DATA EXCERPTS:
§ §

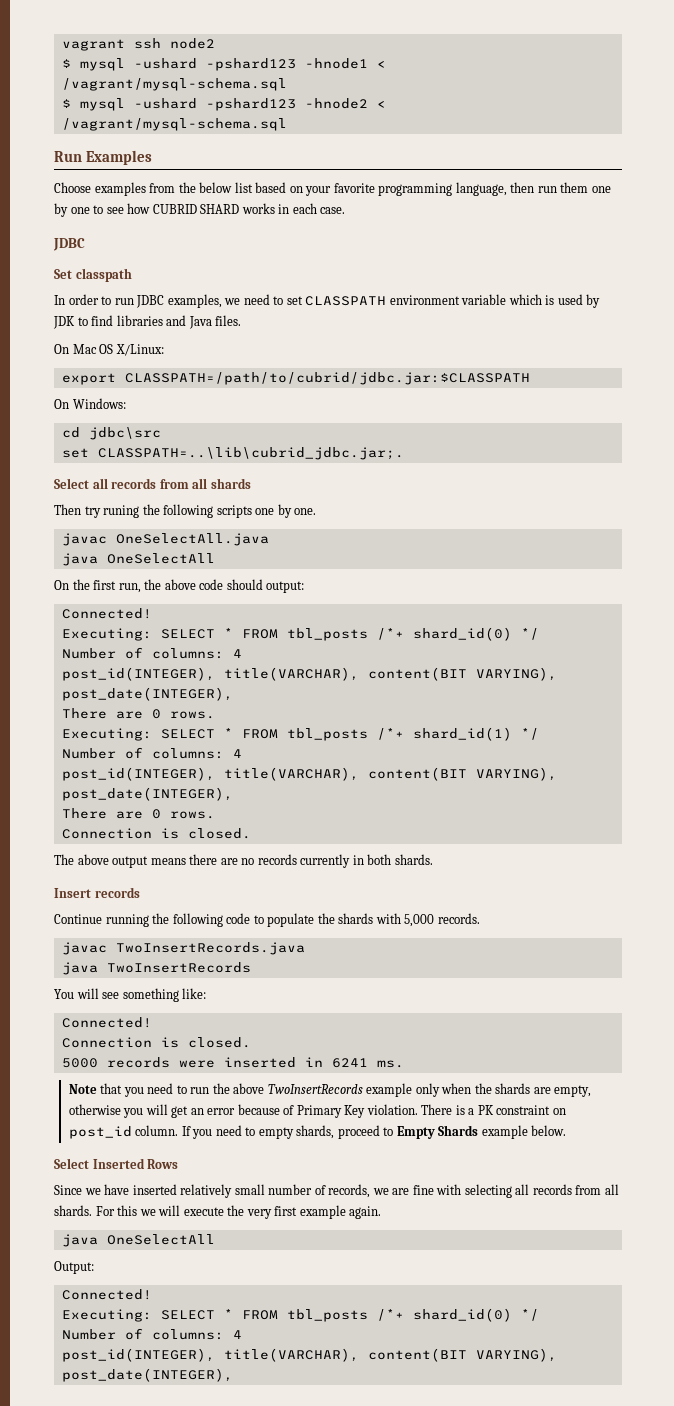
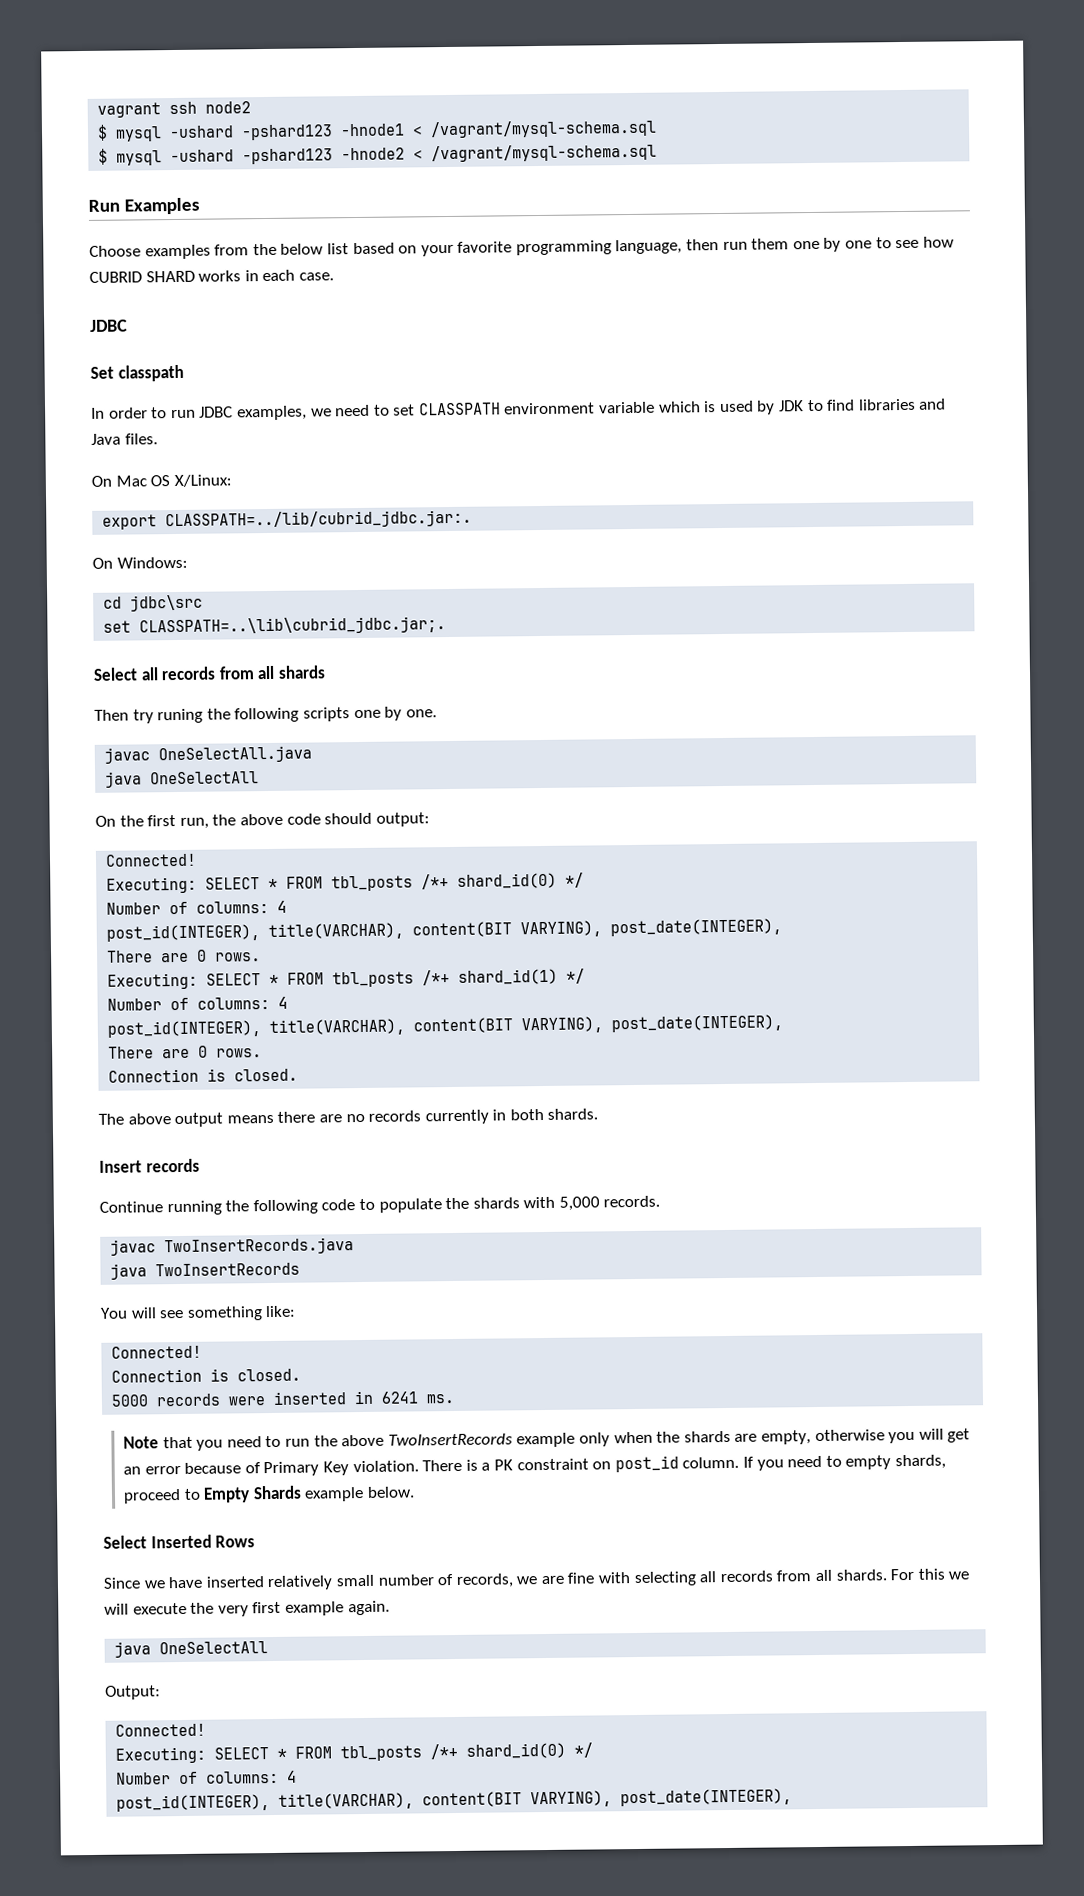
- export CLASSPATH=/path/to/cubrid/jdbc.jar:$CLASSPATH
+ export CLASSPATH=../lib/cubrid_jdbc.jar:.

§ §

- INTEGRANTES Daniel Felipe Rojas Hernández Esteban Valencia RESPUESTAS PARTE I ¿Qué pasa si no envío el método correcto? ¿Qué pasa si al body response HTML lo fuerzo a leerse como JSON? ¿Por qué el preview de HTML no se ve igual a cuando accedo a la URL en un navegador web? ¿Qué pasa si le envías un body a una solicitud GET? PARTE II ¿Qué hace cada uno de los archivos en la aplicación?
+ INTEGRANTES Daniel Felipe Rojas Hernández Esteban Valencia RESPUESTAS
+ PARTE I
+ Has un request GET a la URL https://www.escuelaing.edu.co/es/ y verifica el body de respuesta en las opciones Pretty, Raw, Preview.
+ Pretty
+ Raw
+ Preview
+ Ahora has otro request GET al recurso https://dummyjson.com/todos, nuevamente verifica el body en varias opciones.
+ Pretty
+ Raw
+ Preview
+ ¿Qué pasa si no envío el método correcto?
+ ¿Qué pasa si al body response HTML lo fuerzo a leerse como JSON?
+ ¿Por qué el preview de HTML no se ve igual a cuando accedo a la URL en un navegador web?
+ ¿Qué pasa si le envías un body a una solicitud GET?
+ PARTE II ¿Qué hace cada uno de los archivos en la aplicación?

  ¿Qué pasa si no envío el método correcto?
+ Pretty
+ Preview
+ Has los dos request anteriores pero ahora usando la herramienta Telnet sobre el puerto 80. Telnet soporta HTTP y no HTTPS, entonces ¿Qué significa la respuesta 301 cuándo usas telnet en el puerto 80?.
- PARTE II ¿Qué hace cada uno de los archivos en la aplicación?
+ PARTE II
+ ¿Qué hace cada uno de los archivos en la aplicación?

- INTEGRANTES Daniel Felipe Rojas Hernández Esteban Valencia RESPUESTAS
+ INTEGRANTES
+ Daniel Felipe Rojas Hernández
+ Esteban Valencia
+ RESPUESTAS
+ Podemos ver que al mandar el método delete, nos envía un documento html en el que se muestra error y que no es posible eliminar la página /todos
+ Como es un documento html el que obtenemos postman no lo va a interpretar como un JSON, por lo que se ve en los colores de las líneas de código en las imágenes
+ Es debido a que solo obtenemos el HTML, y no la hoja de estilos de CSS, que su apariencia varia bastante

§ §

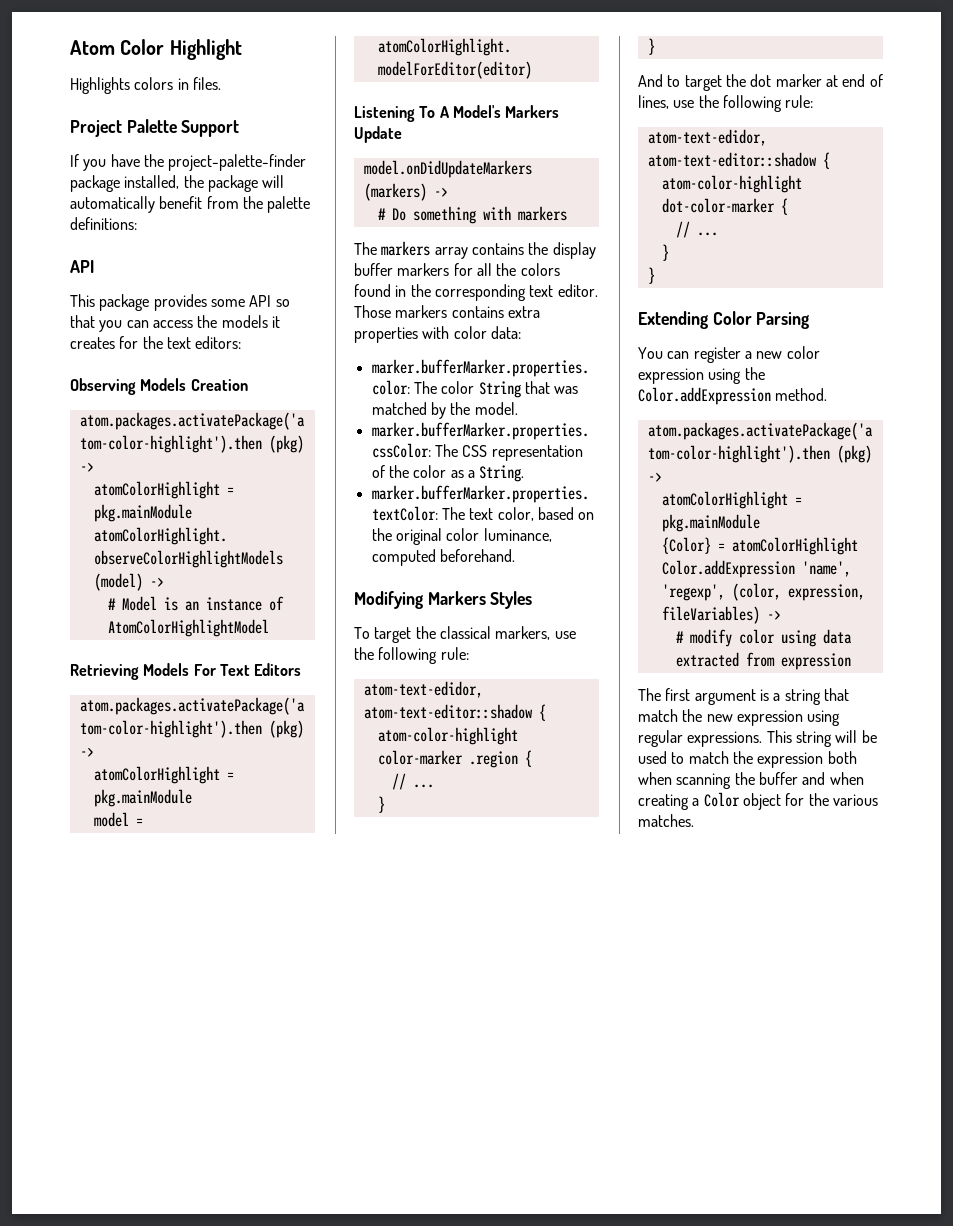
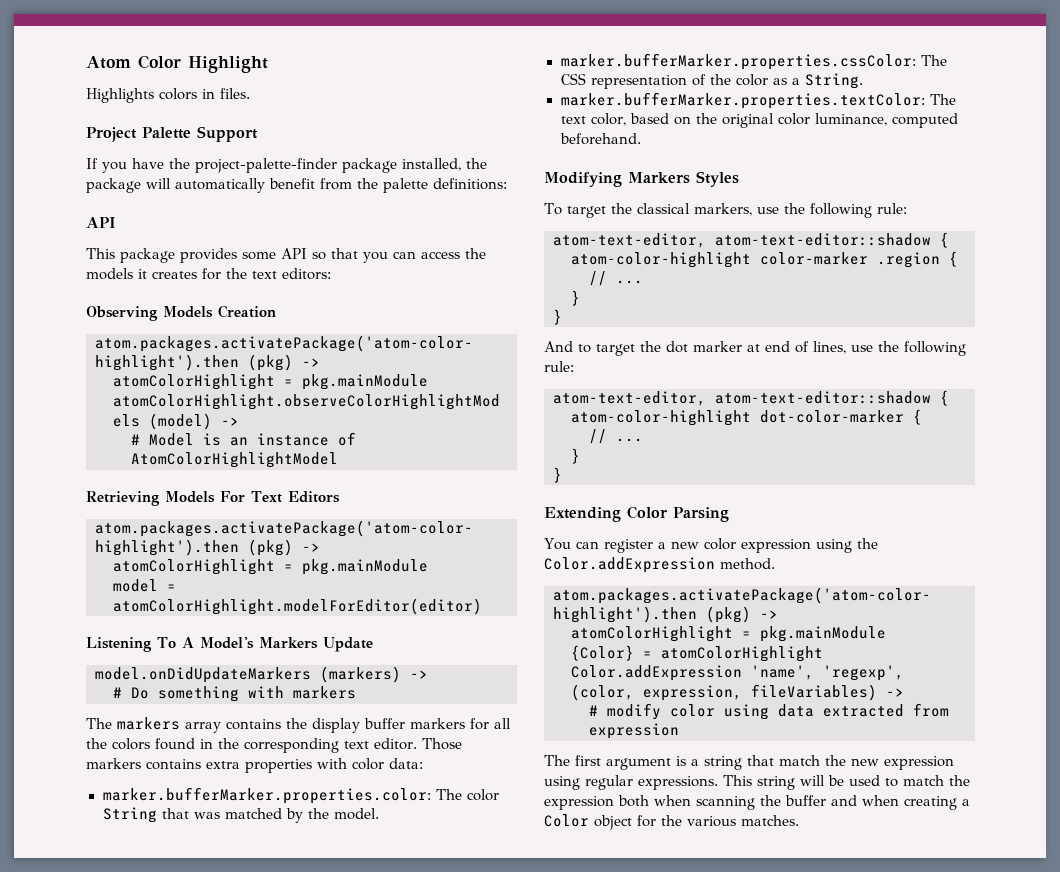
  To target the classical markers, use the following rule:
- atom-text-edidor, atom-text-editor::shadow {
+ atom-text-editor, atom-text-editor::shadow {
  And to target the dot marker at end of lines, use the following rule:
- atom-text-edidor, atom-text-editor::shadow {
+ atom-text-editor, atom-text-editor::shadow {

§ §

Using the entries above, return each line that includes the word "obtenemos".

+ Como es un documento html el que obtenemos postman no lo va a interpretar como un JSON, por lo que se ve en los colores de las líneas de código en las imágenes
+ Es debido a que solo obtenemos el HTML, y no la hoja de estilos de CSS, que su apariencia varia bastante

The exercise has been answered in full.